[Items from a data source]
= = = =

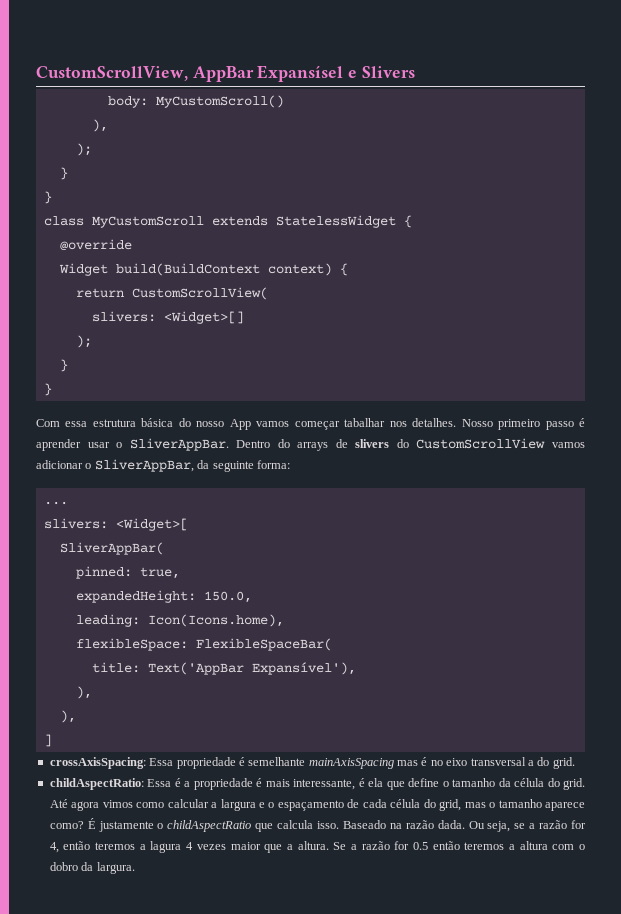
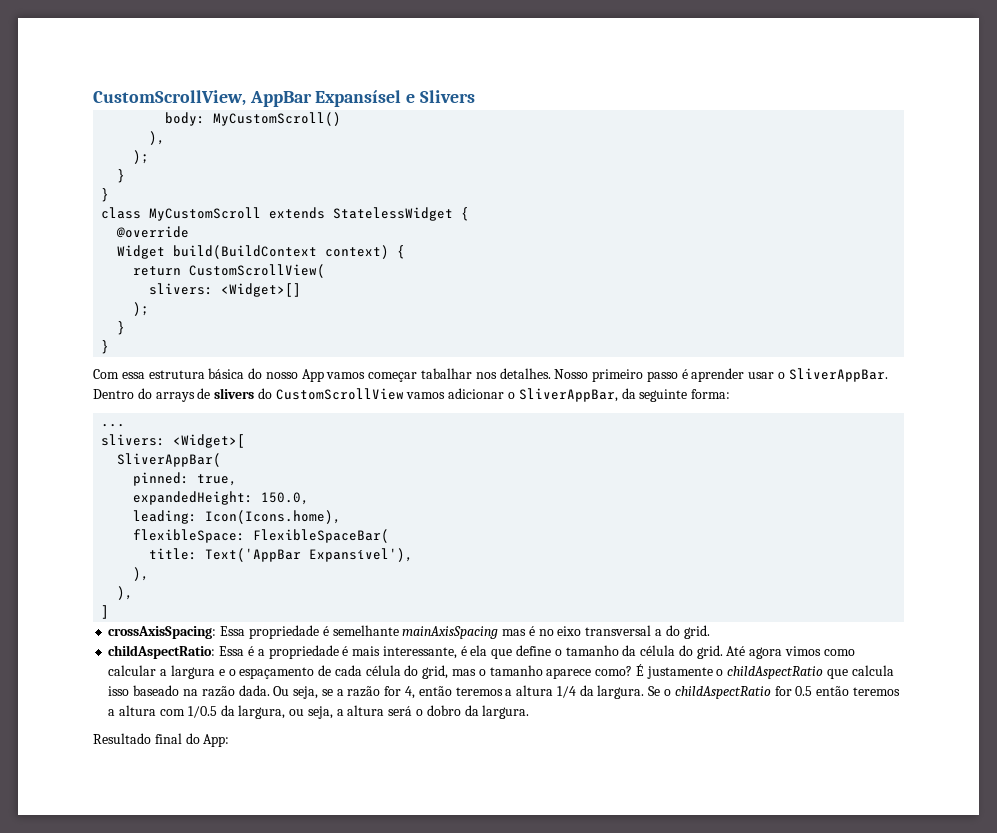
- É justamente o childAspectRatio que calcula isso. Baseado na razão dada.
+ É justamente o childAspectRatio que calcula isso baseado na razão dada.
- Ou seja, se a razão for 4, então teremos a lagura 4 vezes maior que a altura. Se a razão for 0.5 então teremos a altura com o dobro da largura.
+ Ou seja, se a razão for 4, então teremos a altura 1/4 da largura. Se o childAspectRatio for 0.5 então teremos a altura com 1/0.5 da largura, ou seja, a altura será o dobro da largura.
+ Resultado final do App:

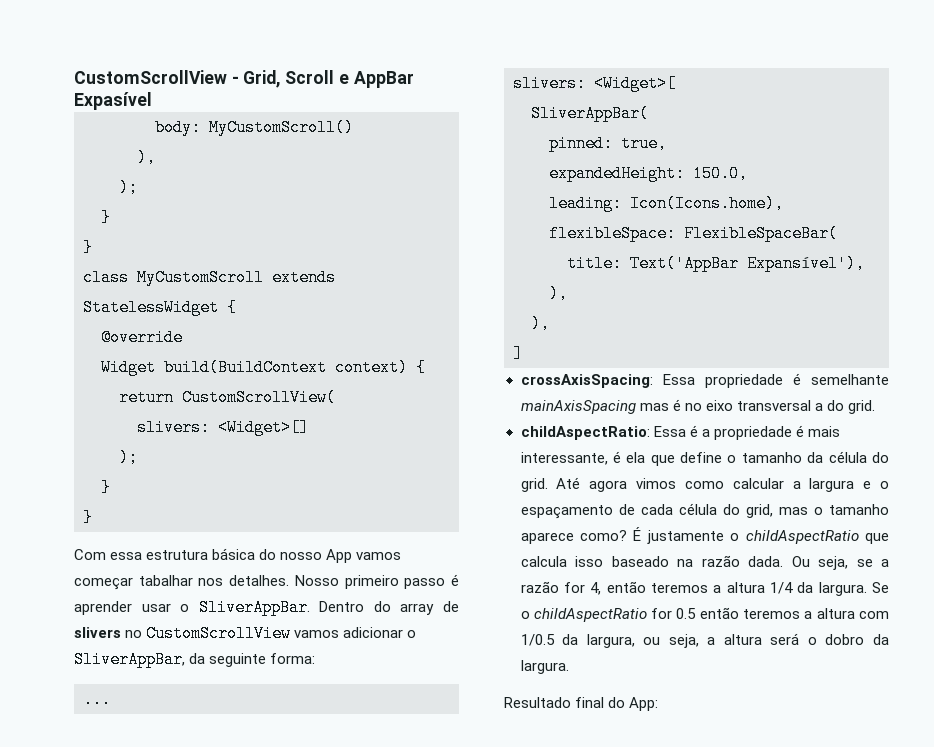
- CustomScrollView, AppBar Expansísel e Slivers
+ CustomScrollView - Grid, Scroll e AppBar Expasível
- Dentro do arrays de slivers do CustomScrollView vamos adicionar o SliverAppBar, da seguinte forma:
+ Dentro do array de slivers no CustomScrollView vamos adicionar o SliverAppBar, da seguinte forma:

= = = =

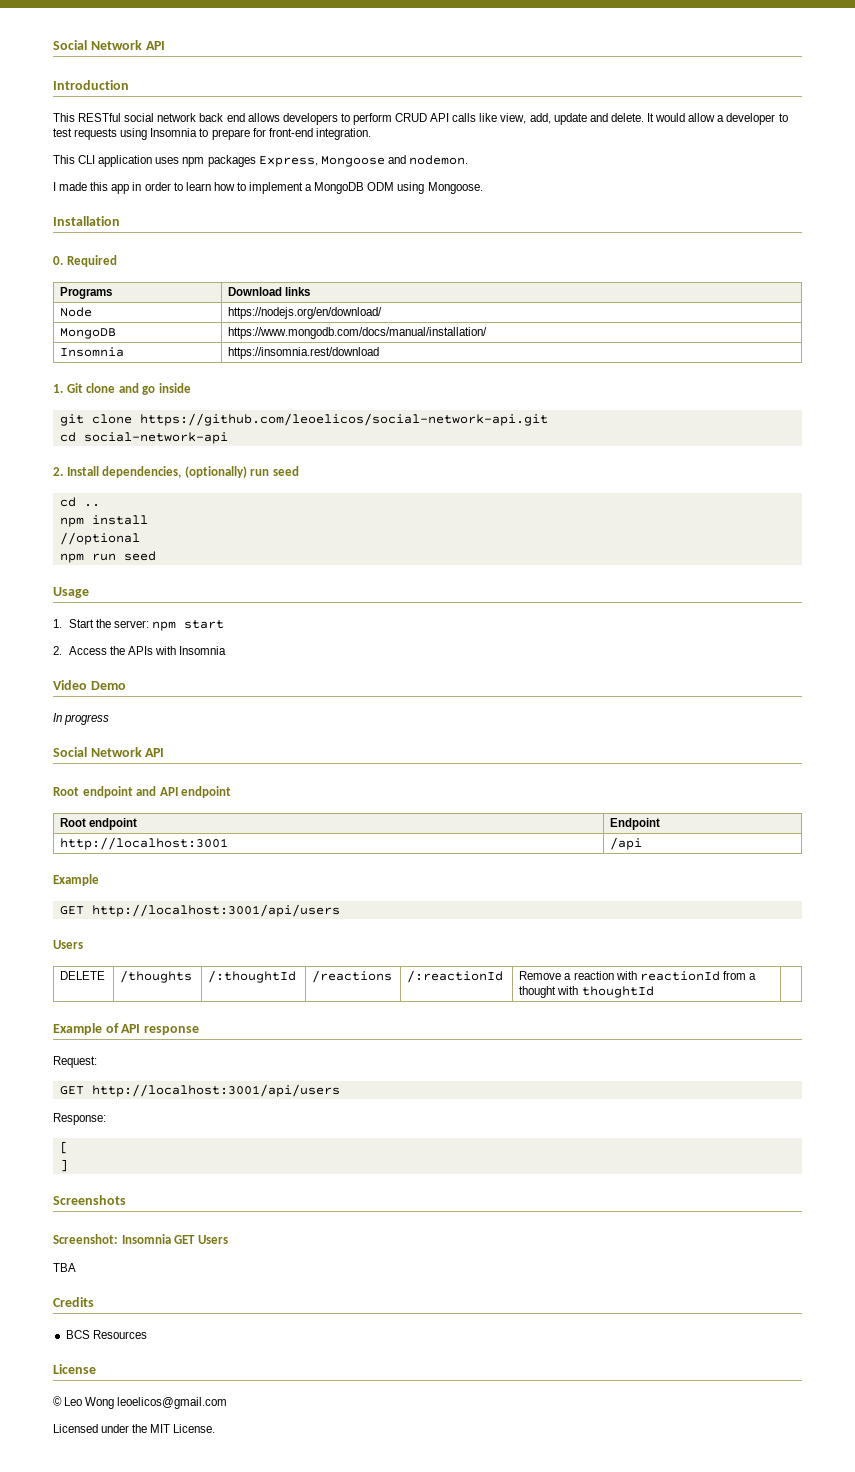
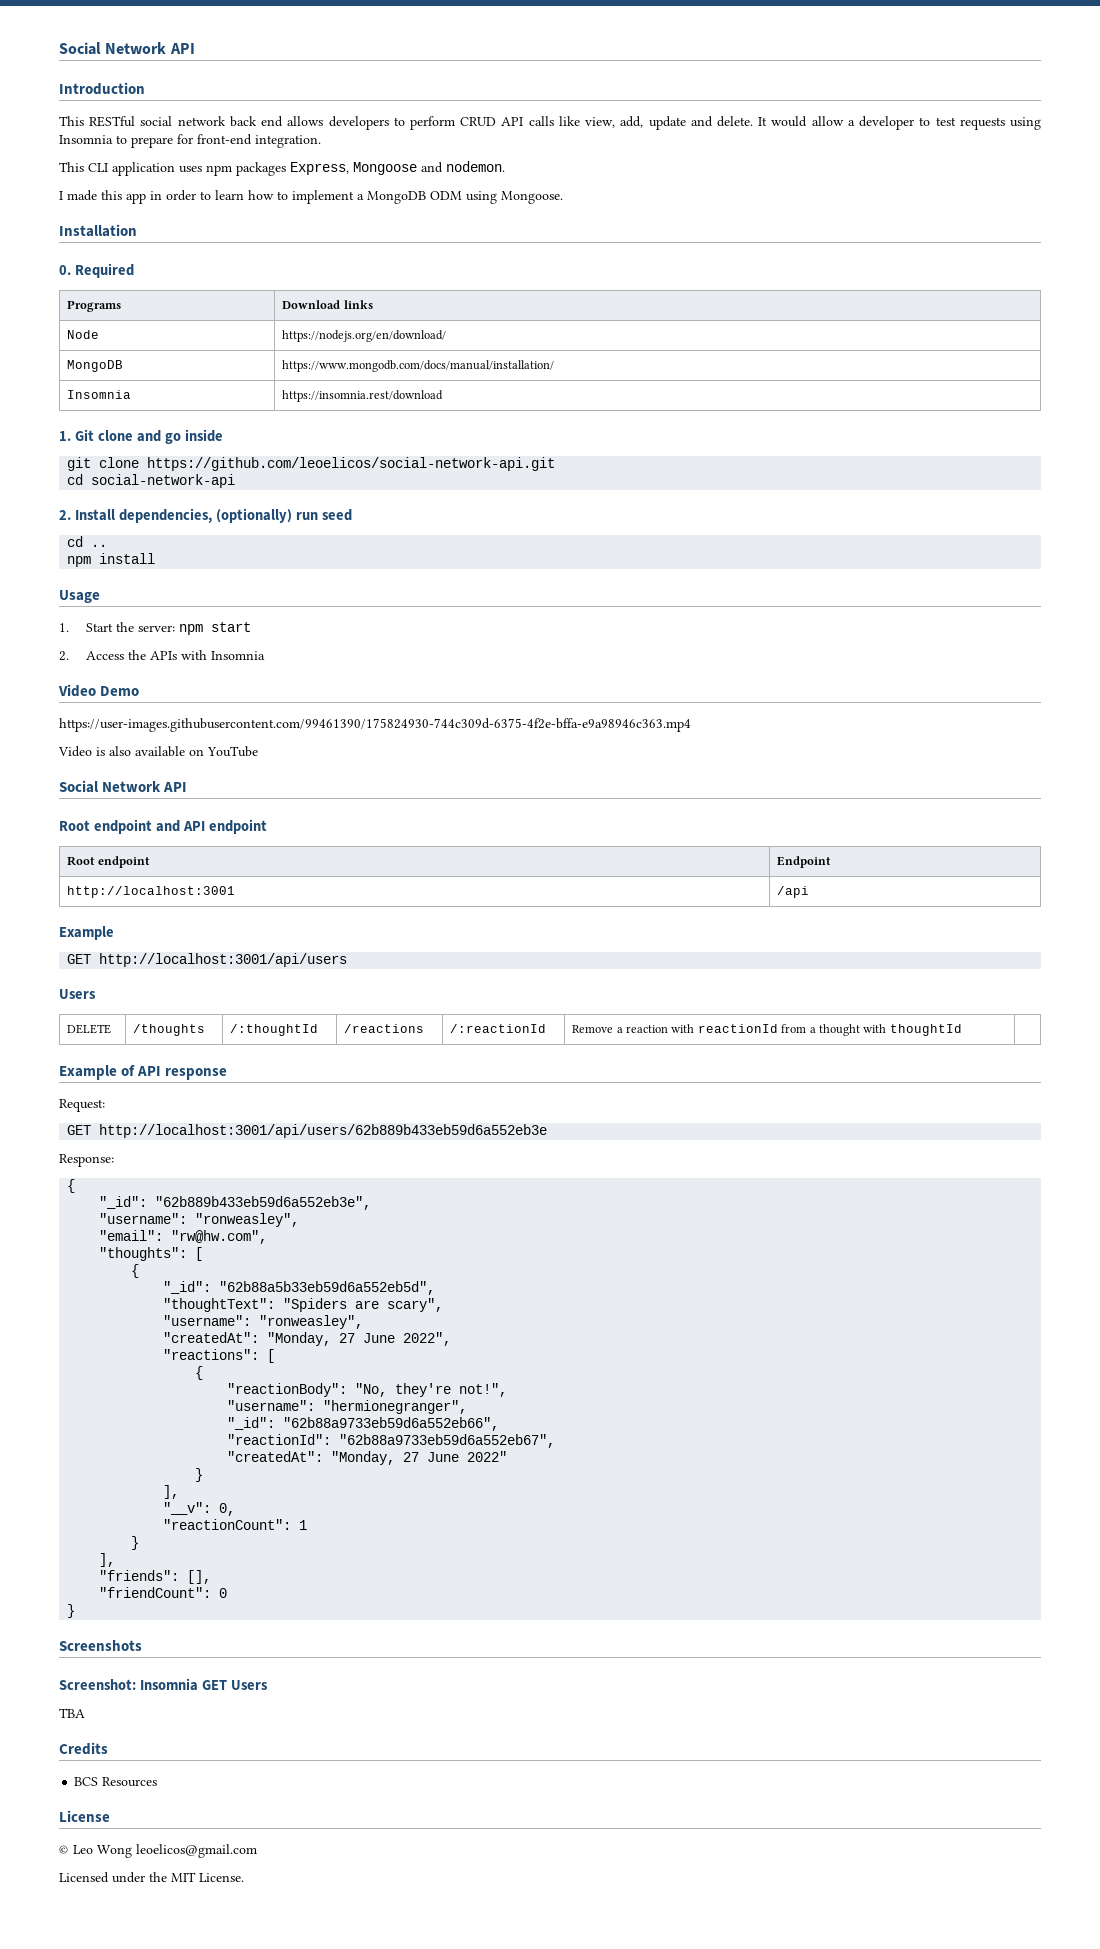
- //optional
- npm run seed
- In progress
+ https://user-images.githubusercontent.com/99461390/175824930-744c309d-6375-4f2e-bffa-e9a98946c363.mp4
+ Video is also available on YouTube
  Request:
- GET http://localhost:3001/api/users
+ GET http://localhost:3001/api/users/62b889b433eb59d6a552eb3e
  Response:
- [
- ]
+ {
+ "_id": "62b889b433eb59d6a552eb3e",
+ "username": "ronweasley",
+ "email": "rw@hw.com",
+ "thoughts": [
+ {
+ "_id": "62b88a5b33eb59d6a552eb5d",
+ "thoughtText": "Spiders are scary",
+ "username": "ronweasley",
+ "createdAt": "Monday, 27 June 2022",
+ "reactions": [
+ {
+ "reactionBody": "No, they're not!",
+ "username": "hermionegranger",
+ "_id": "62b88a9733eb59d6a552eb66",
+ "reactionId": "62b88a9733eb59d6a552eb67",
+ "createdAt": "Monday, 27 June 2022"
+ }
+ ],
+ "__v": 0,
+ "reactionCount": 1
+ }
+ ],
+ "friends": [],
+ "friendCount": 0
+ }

= = = =

# Task
In the data above, take the line with "- É justamente", the line with "- CustomScrollView, AppBar", and every line between, and set them down exactly without pictures.

# Result of the task
- É justamente o childAspectRatio que calcula isso. Baseado na razão dada.
+ É justamente o childAspectRatio que calcula isso baseado na razão dada.
- Ou seja, se a razão for 4, então teremos a lagura 4 vezes maior que a altura. Se a razão for 0.5 então teremos a altura com o dobro da largura.
+ Ou seja, se a razão for 4, então teremos a altura 1/4 da largura. Se o childAspectRatio for 0.5 então teremos a altura com 1/0.5 da largura, ou seja, a altura será o dobro da largura.
+ Resultado final do App:

- CustomScrollView, AppBar Expansísel e Slivers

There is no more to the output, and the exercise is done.